The Armatix iP1 and other so-called smart guns have become the latest flashpoint in
the long-running battle between gun rights and gun control.
Although the weapons have broad support among gun owners, the staunchest
supporters of the 2nd Amendment say smart guns only make it easier for the
government to control the sale and use of lawful firearms.
They fear, among other concerns, that the advent of guns with high-tech safety
mechanisms will prompt state governments to mandate their use.
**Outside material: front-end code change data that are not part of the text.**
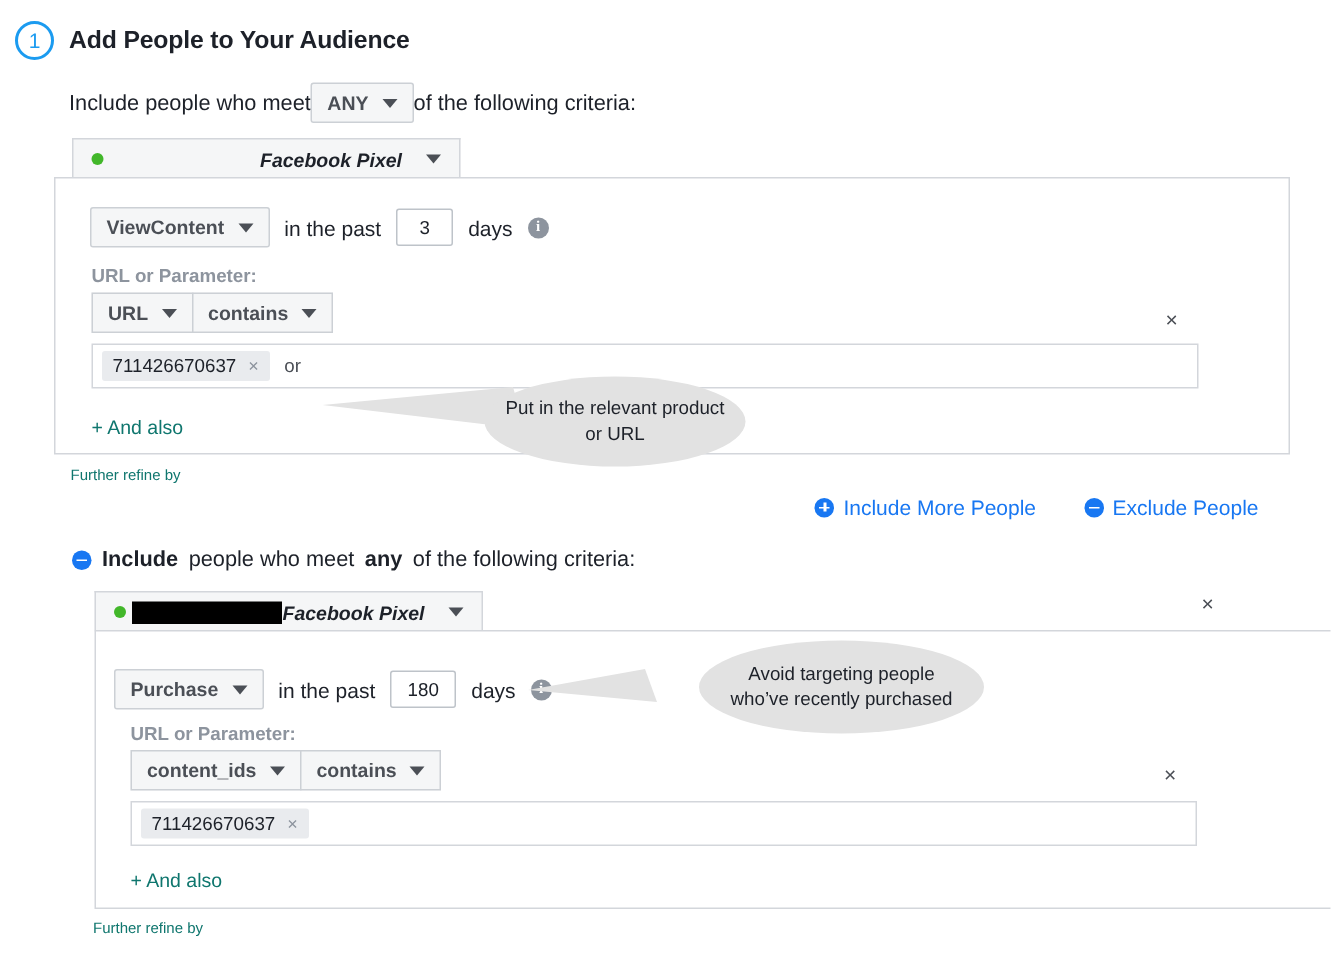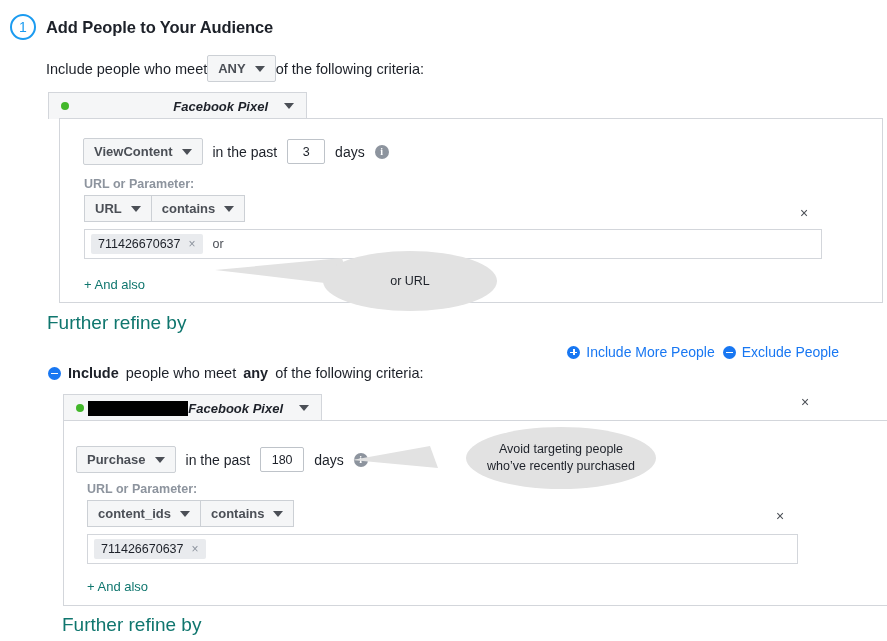"ViewContent" div.panel { left: 59px -> 36px }
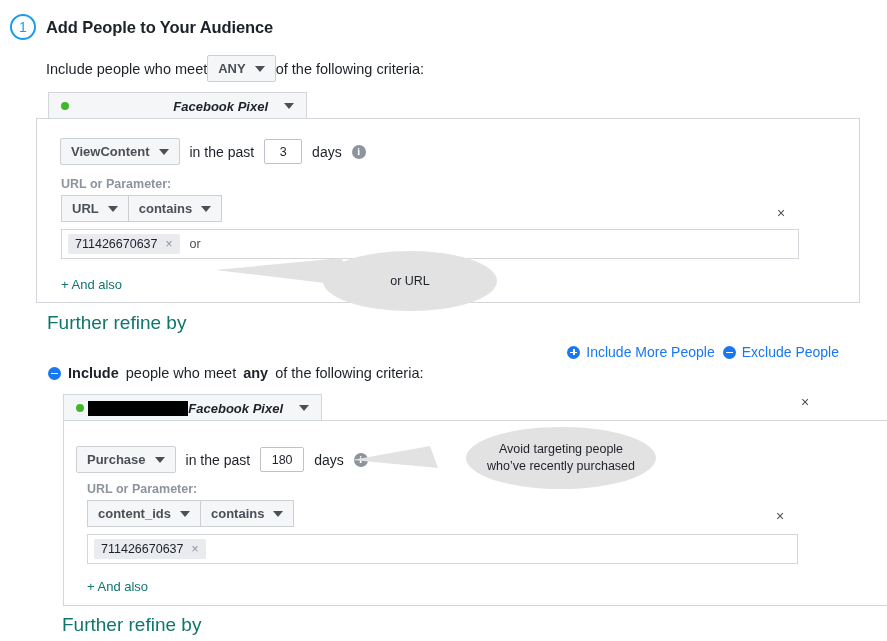"Put in the relevant product" div { html: none -> <div>Put in the relevant product</div> }
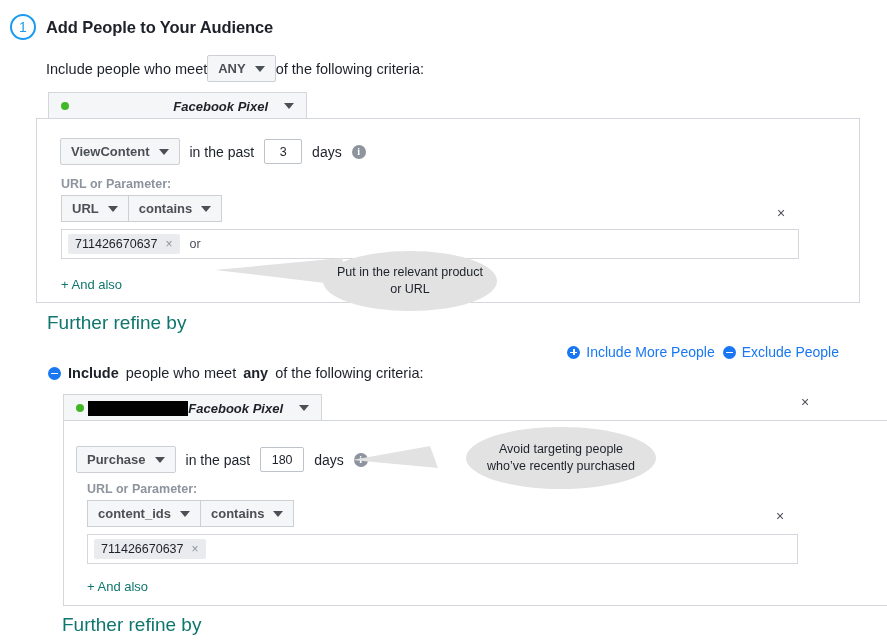"Further refine by" .link-blue.sm { font-size: 19px -> 10px }
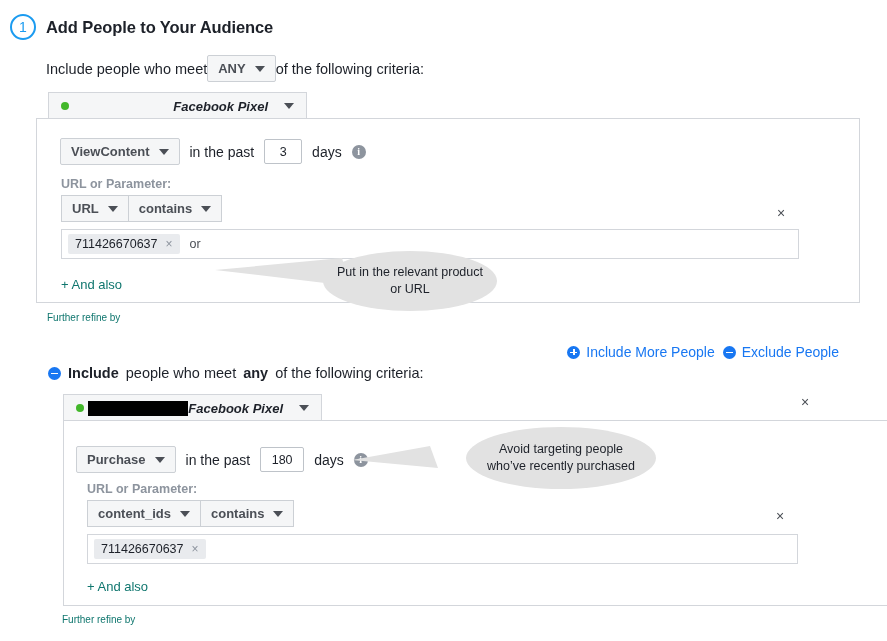"Include More People" .ie-links { gap: 8px -> 32px; top: 344px -> 330px }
New Jersey already
has such a law on the books.
Andy Raymond, co-owner of Engage Armament in Rockville, Md., said he had no
inkling of the controversy when he announced last year that he would sell the iP1. He
didn't see the harm in offering customers a new gadget.
"I should have known better," he said. "I would rather be shot by an i-gun than ever get
involved with it again."
Political Backlash
Each year in the U.S., 31,000 people die in gun-related incidents and 73,000 more are
injured, according to the U.S. Centers for Disease Control and Prevention.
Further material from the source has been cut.